戦前・戦中の相撲界において、
何よりの大目標が無敵・双葉山を倒すことだった。
その栄光を目指すことで強くなり、横綱の地位もつかんだ力士たちは、
どのように大横綱へ挑んでいったのだろうか。
彼らが残したコメントとともに振り返ってみたい。
歴史的勝利挙げた“秘密兵器”昭和14(1939)年春場所4日目、日付にして1月15日は、大相撲の歴史に燦然と輝く一日だ。無敵・双葉山の3年越しの連勝記録が「69」で途絶えた日。止めた男は、名門・出羽海部屋の新鋭・安藝ノ海だった。
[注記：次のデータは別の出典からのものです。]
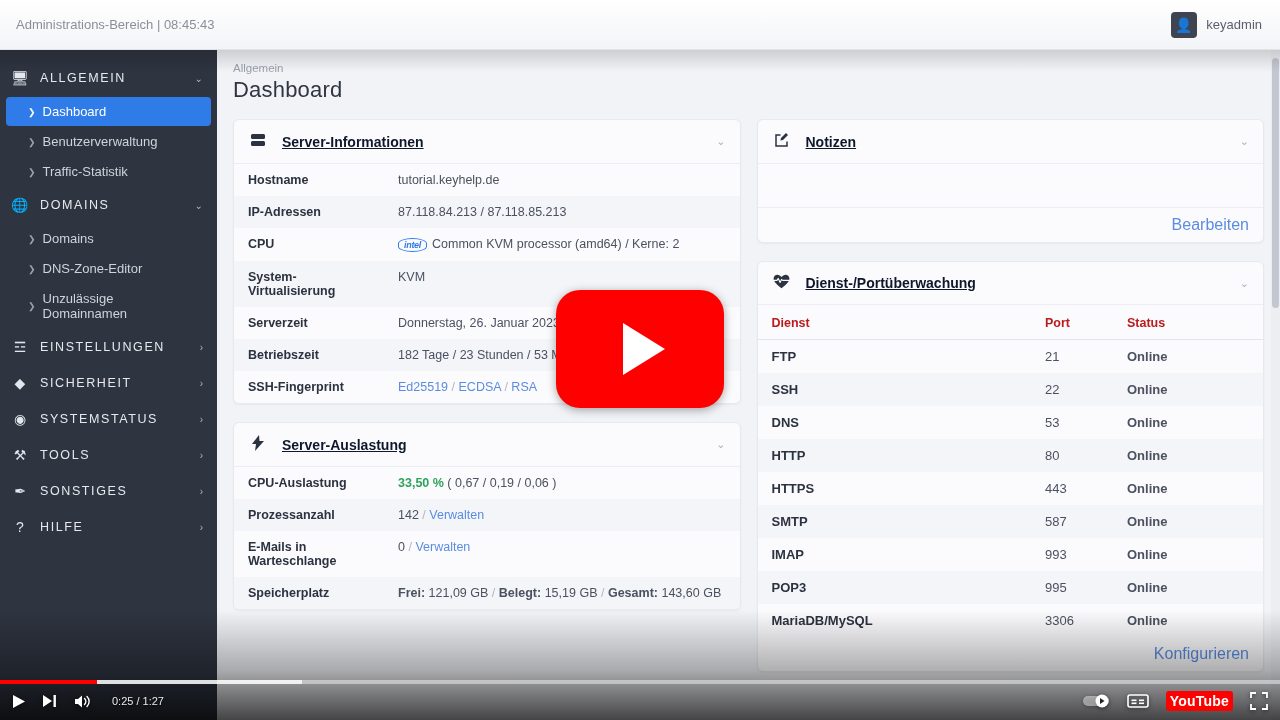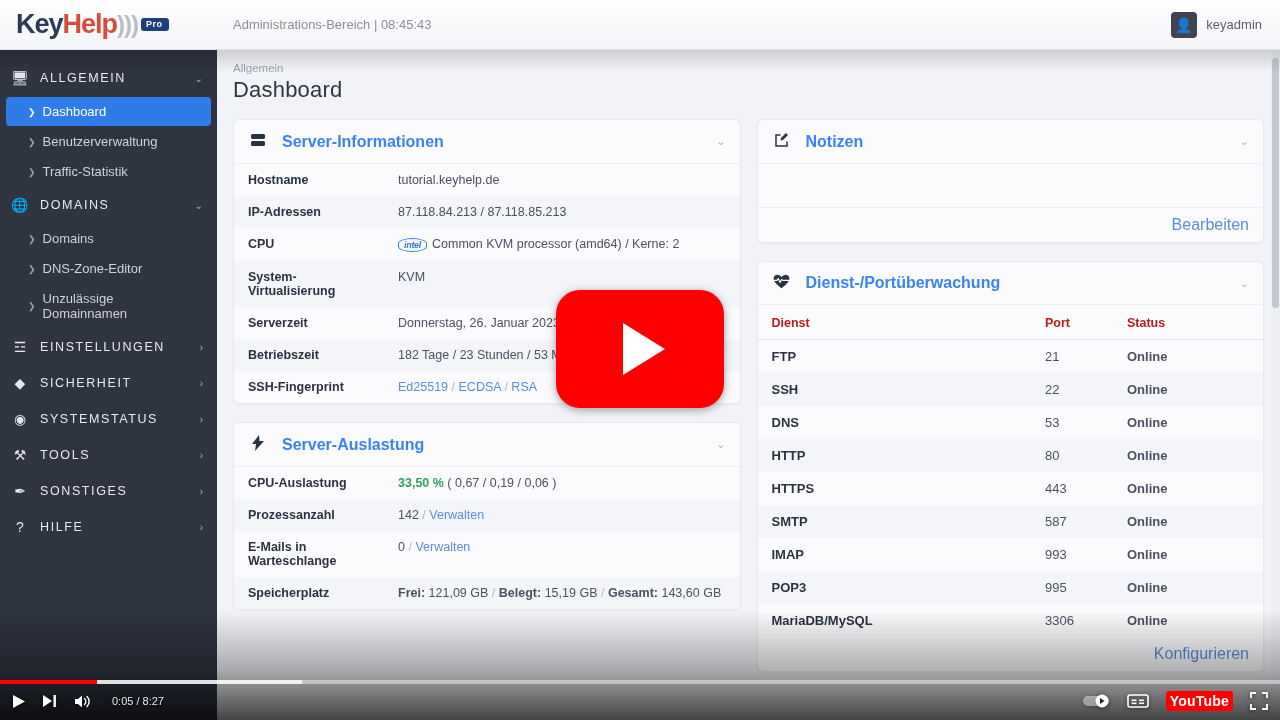--- a/index.html
+++ b/index.html
@@ -57,21 +57,21 @@
   .content { flex:1; min-width:0; padding:12px 16px 0 16px; overflow:hidden; position:relative; }
   .breadcrumb { color:#9aa0ab; font-size:11.5px; margin-bottom:3px; }
   .page-title { font-size:22px; color:#2f3542; font-weight:400; margin-bottom:16px; letter-spacing:.2px; }
 
   .cols { display:flex; gap:16px; align-items:flex-start; }
   .col { flex:1; min-width:0; display:flex; flex-direction:column; gap:18px; }
 
   .card { background:#fbfbfd; border:1px solid #e7e9ef; border-radius:6px; box-shadow:0 1px 2px rgba(30,35,50,.05); overflow:hidden; }
   .card-head { display:flex; align-items:center; gap:14px; padding:12px 14px; border-bottom:1px solid #eceef3; }
   .card-head .c-icon { width:20px; text-align:center; font-size:15px; color:#2b3240; flex:0 0 20px; }
-  .card-head .c-title { flex:1; font-size:16px; font-weight:700; color:#3b82f6; }
+  .card-head .c-title { flex:1; font-size:14px; font-weight:700; color:#0f172a;text-decoration:underline; }
   .card-head .c-chev { color:#aab0bb; font-size:11px; cursor:pointer; }
 
   table.kv { width:100%; border-collapse:collapse; }
   table.kv td { padding:9px 14px; font-size:12.5px; vertical-align:top; color:#4b5160; }
   table.kv td.k { width:150px; font-weight:700; color:#2b3240; }
   table.kv tr:nth-child(even) { background:#f4f5f9; }
   .lnk { color:#5b8ce0; text-decoration:none; }
   .muted-sep { color:#b2b7c2; }
   .green { color:#2fa25b; font-weight:700; }
   .intel-badge {
@@ -139,25 +139,20 @@
   }
 </style>
 </head>
 <body>
 
 <div id="root">
 
   <div class="app">
 
     <div class="topbar">
-      <div class="brand">
-        <div class="brand-logo">
-          <span class="brand-key">Key</span><span class="brand-help">Help</span><span class="brand-paren">)))</span><span class="brand-pro">Pro</span>
-        </div>
-      </div>
       <div class="topbar-title">Administrations-Bereich | 08:45:43</div>
       <div class="topbar-user">
         <span class="avatar">👤</span>
         <span>keyadmin</span>
       </div>
     </div>
 
     <div class="body-row">
 
       <nav class="sidebar">
@@ -486,21 +481,21 @@
               <rect x="11.5" y="1" width="2.4" height="12"></rect>
             </svg>
         </span>
         <span class="yt-btn">
           <svg width="18" height="15" viewBox="0 0 18 15" fill="#fff">
               <path d="M1 5h3l4-3.5v12L4 10H1z"></path>
               <path d="M10.5 4.5a4 4 0 010 6" stroke="#fff" stroke-width="1.4" fill="none" stroke-linecap="round"></path>
               <path d="M13 2.5a7 7 0 010 10" stroke="#fff" stroke-width="1.4" fill="none" stroke-linecap="round"></path>
             </svg>
         </span>
-        <span class="yt-time">0:05 / 8:27</span>
+        <span class="yt-time">0:25 / 1:27</span>
       </div>
 
       <div class="yt-right">
         <span class="yt-btn">
           <svg width="28" height="16" viewBox="0 0 28 16">
               <rect x="1" y="3" width="26" height="10" rx="5" fill="rgba(255,255,255,.45)"></rect>
               <circle cx="20" cy="8" r="6.5" fill="#fff"></circle>
               <path d="M18 5l4.5 3-4.5 3z" fill="#222"></path>
             </svg>
         </span>

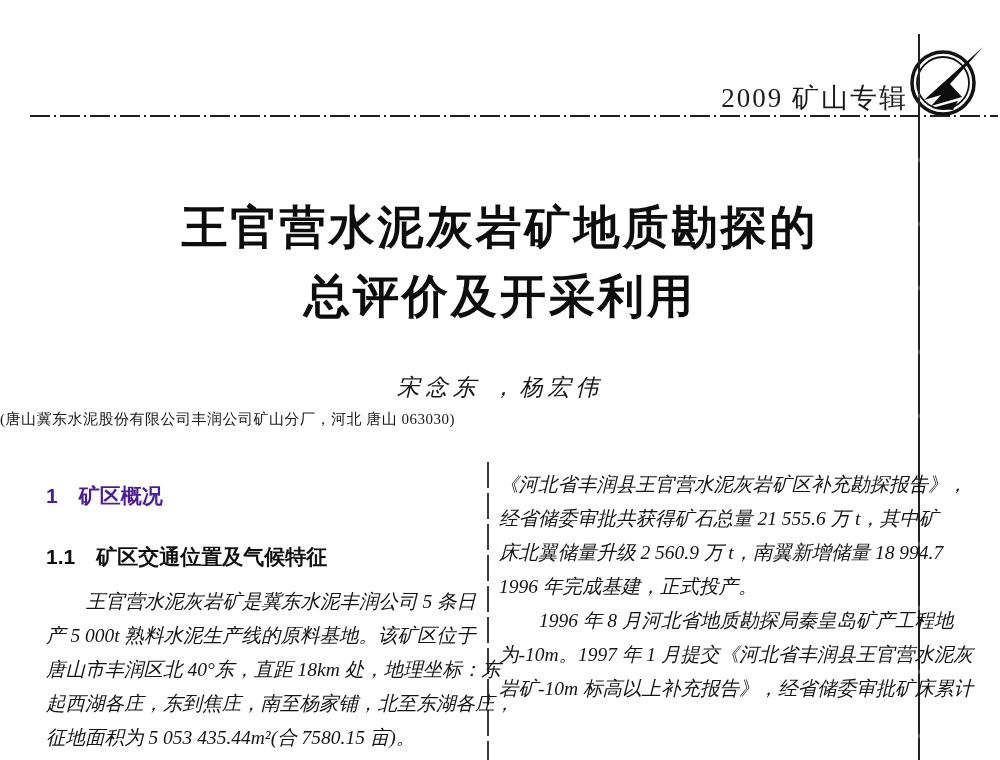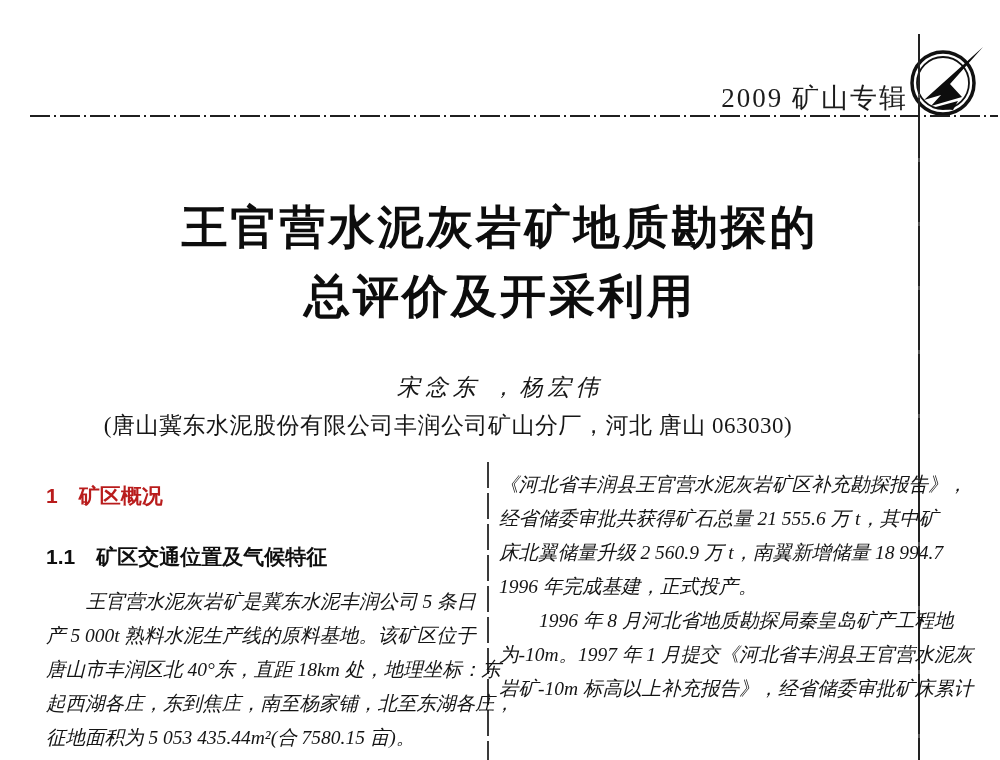--- a/index.html
+++ b/index.html
@@ -80,22 +80,22 @@
     font-style: italic;
     letter-spacing: 5px;
     color: #161616;
     margin-top: 10px;
   }
   .affiliation {
     position: absolute;
     top: 410px;
     left: 0;
     width: 896px;
-    text-align: center;
-    font-size: 23px;
+    text-align: left;
+    font-size: 15px;
     letter-spacing: 0.5px;
     color: #161616;
   }
 
   
   .col-divider {
     position: absolute;
     left: 487px;
     top: 462px;
     width: 1.5px;
@@ -106,21 +106,21 @@
   .left-col {
     position: absolute;
     left: 46px;
     top: 482px;
     width: 430px;
   }
   .sec-heading {
     font-family: "Liberation Sans", sans-serif;
     font-weight: bold;
     font-size: 21px;
-    color: #b91c1c;
+    color: #4c1d95;
     white-space: nowrap;
   }
   .subsec-heading {
     margin-top: 33px;
     font-family: "Liberation Sans", sans-serif;
     font-weight: bold;
     font-size: 21px;
     color: #0f0f0f;
     white-space: nowrap;
   }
初顔合わせの大横綱を渾身の左外掛けで倒した瞬間、日曜日で超満員の両国国技館内は轟音絶叫の嵐。無数の座布団やタバコ盆が飛び交い、「安藝ノ海、うれし涙で泣いております! 布団が飛んでいます!」とラジオのアナウンサーも声を枯らした。一躍英雄となった24歳が感激に浸りながら語る。
「勝てないことはないと思っていた。全力を尽くして倒せないことはないと」
参謀役である、早大卒のインテリ力士・関脇笠置山を中心に、一門を挙げて打倒・双葉の策を練りに練ってきた出羽海勢にとって、安藝ノ海はまさしく“秘密兵器の中の秘密兵器”だった。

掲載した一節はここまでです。